Antimicrobial resistance genes in Escherichia coli strains isolated from Magellanic penguins (Spheniscus magellanicus) undergoing rehabilitation
Ana Carolina EwbankMuseo del Jade
Ana Carolina Ewbank, Marcos Paulo Vieira Cunha, Maria Flavia Lopes Guerra, Carlos Sacristán, Juliana Yuri Saviolli, Ralph Eric Thijl Vanstreels, Luis Felipe Mayorga, Terezinha Knöbl, Vania Maria de Carvalho, José Luiz Catão-Dias
Antimicrobial resistance is a primary global One Health issue of Public Health concern. Seabirds are sentinels of the marine ecosystem health, capable of reflecting natural and anthropogenic changes to the environment. We employed PCR to evaluate the presence of selected antimicrobial resistance genes (ARGs) used in human medicine, animal production and of Public Health concern (tet, qnrA, qnrB, qnrC, qnrD, qnrS, aac(6)-Ib-cr, qepA, oqxAB, blaCTX-M, blaTEM-1, blaCMY, blaSHV) in 13 Escherichia coli colonies isolated from oral and cloacal swabs of 15 Magellanic penguins (Spheniscus magellanicus) undergoing rehabilitation. These birds had not received antimicrobial treatment since their admission, 7 days prior to sampling.

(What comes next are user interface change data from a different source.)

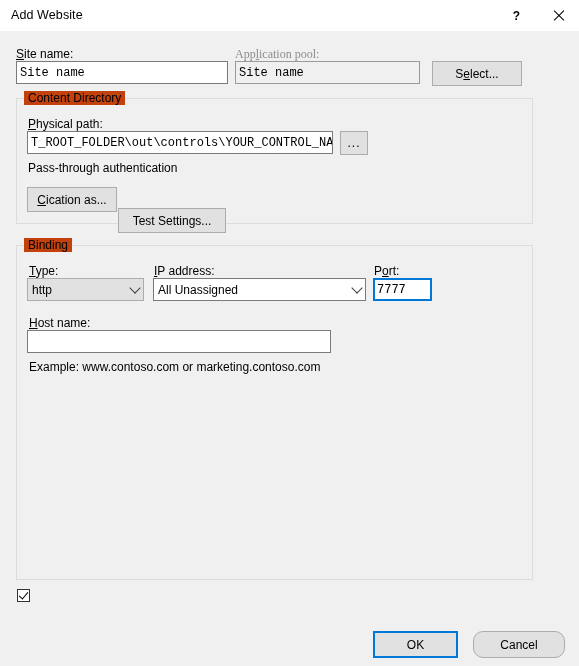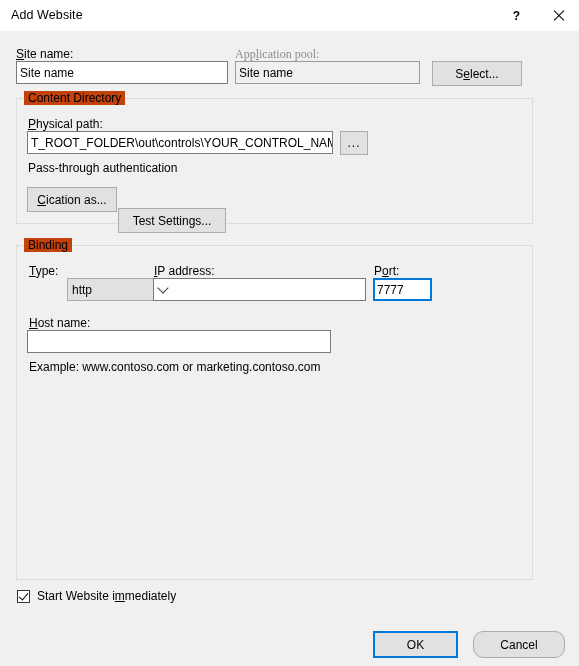"Site name" .txtbox { font-family: Liberation Sans, sans-serif -> Liberation Mono, monospace }
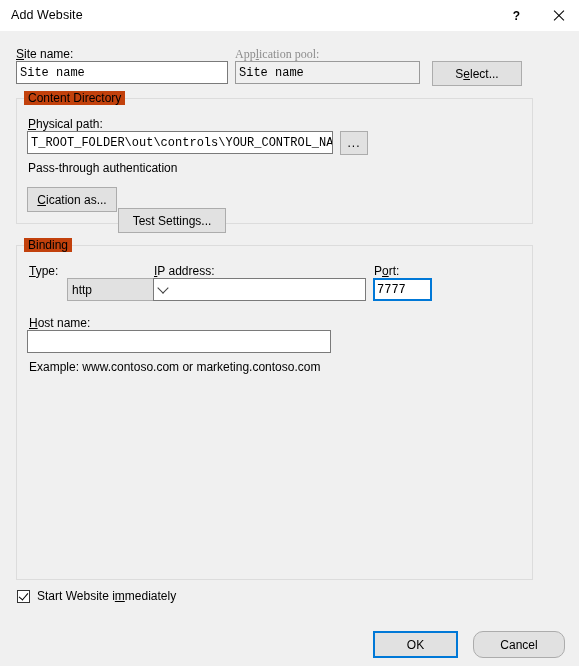"http" div.combo { margin-left: 40px -> none }
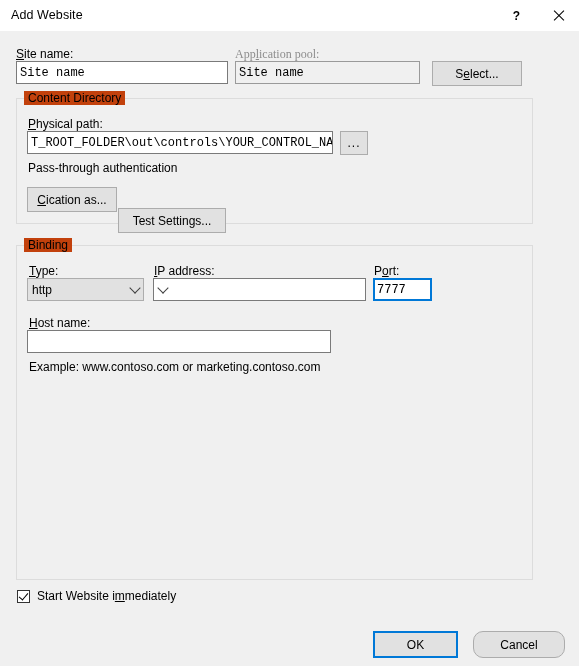"All Unassigned" span.combo-text { html: none -> <span>All Unassigned</span> }
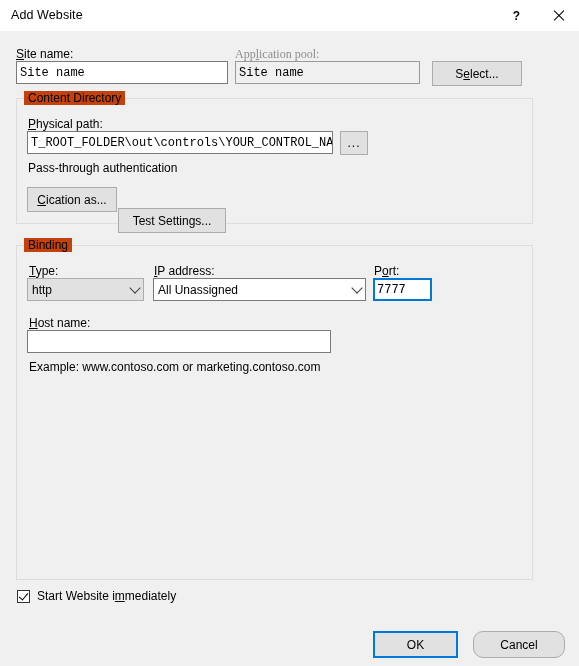"Start Website immediately" span.checkrow-label { html: <span><span>Start Website i</span><span>m</span><span>mediately</span></span> -> none }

An antimicrobial sensitivity test (disk diffusion) showed that 69% of the E. coli strains were resistant to antimicrobials: aminoglycosides (53%), beta-lactams (38%), sulfonamides (30%), chloramphenicol (23%) tetracyclines (23%), quinolones (23%), polimixins (0%), and nitrofurans (0%). Multi-resistance was recorded in 30% of the strains. One or more ARGs were detected in 78% of the colonies: tet(D) (23%), blaTEM-1 (15%), qnrB (15%), tet(B) (8%), and tet(A) (15%). The blaTEM-1 gene is associated with with nosocomial infections and the production of extended-spectrum ?-lactamases, which confers resistance to advanced-generation cephalosporins, while qnrB has been linked to quinolone resistance. The study design did not allow to determine whether these resistant E. coli strains and the identified ARGs were present in the penguins prior to admission or were acquired at the rehabilitation center. Wildlife rehabilitation centers provide a great opportunity to study ARGs in the environment-human-wildlife interface. Measures to minimize the spread of ARGs in rehabilitation centers include prescription of antimicrobial therapy only when necessary, isolation of animals undergoing antimicrobial therapy, disinfection of objects of common use and enclosures, and employment of quarantine protocols.